**What you will do**
Your answer should consist only of the lines below from the one with "[535,57,592,69] funcao ->" through the one with "[531,358,562,367] nao ->", copied exactly.

---------- Dataset extract

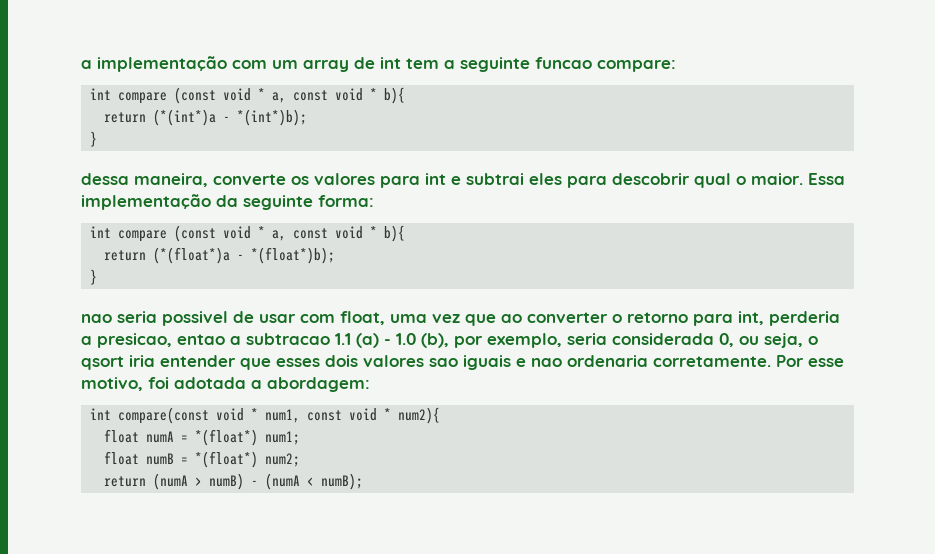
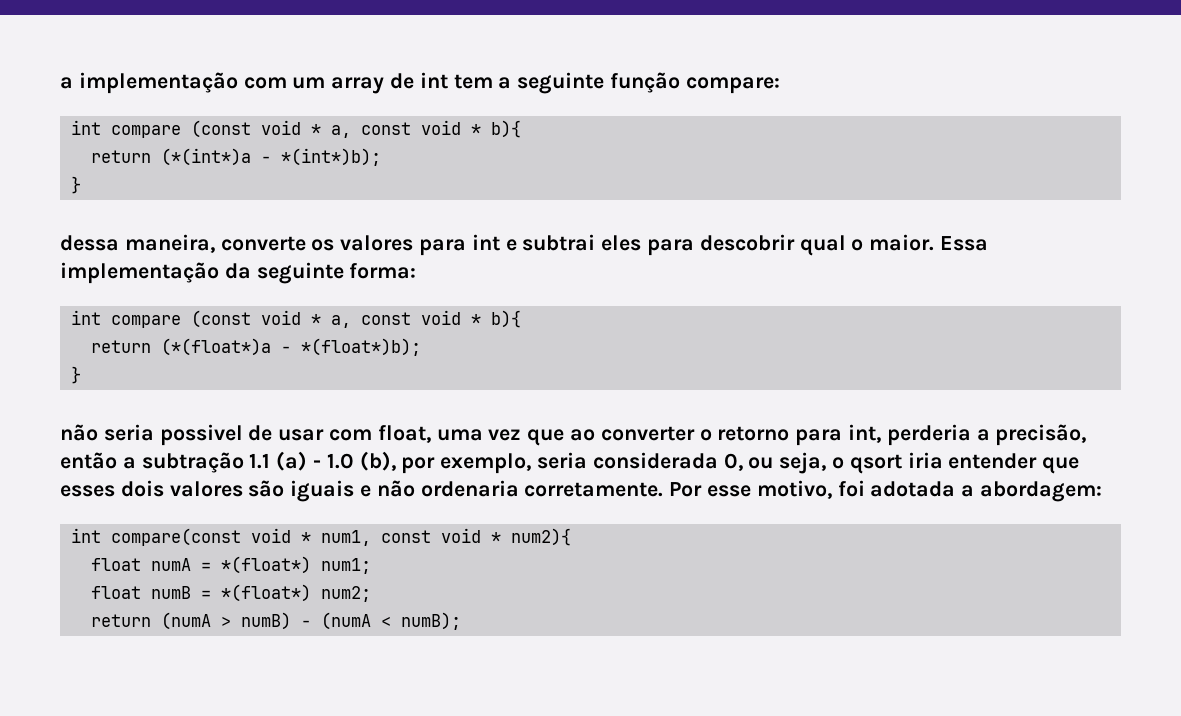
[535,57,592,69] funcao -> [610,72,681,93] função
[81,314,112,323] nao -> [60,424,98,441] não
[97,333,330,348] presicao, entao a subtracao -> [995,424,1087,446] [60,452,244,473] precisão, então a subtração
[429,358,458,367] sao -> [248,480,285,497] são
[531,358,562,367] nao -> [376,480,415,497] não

--------------------
---------- Dataset extract

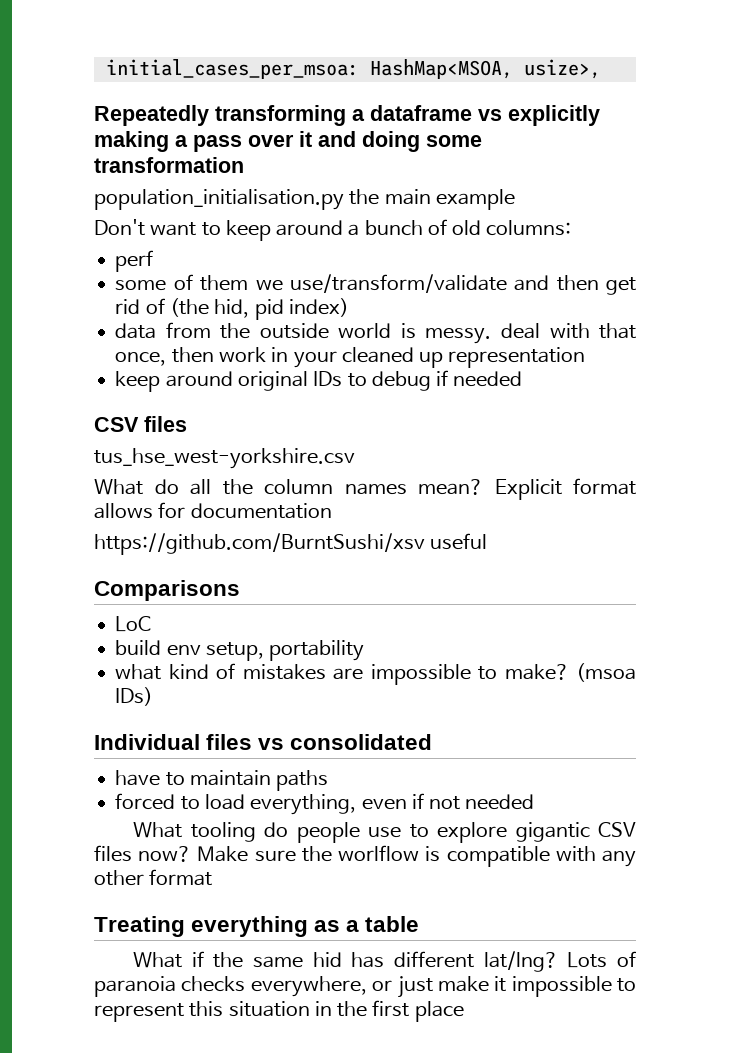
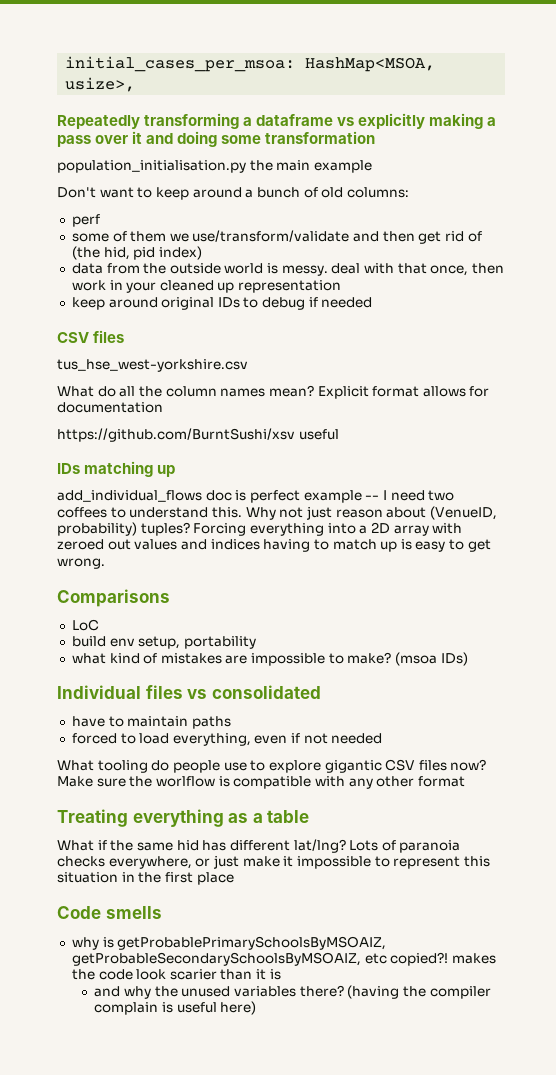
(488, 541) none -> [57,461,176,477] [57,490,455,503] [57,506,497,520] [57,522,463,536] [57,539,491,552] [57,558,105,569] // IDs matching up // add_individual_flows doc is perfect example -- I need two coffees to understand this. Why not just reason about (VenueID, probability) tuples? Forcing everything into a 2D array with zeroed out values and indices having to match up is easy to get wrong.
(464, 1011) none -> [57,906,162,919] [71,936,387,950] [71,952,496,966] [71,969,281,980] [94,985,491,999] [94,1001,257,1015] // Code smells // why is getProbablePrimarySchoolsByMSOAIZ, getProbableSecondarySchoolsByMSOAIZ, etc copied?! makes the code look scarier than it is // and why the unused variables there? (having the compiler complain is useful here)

--------------------

**Exercise response**
[535,57,592,69] funcao -> [610,72,681,93] função
[81,314,112,323] nao -> [60,424,98,441] não
[97,333,330,348] presicao, entao a subtracao -> [995,424,1087,446] [60,452,244,473] precisão, então a subtração
[429,358,458,367] sao -> [248,480,285,497] são
[531,358,562,367] nao -> [376,480,415,497] não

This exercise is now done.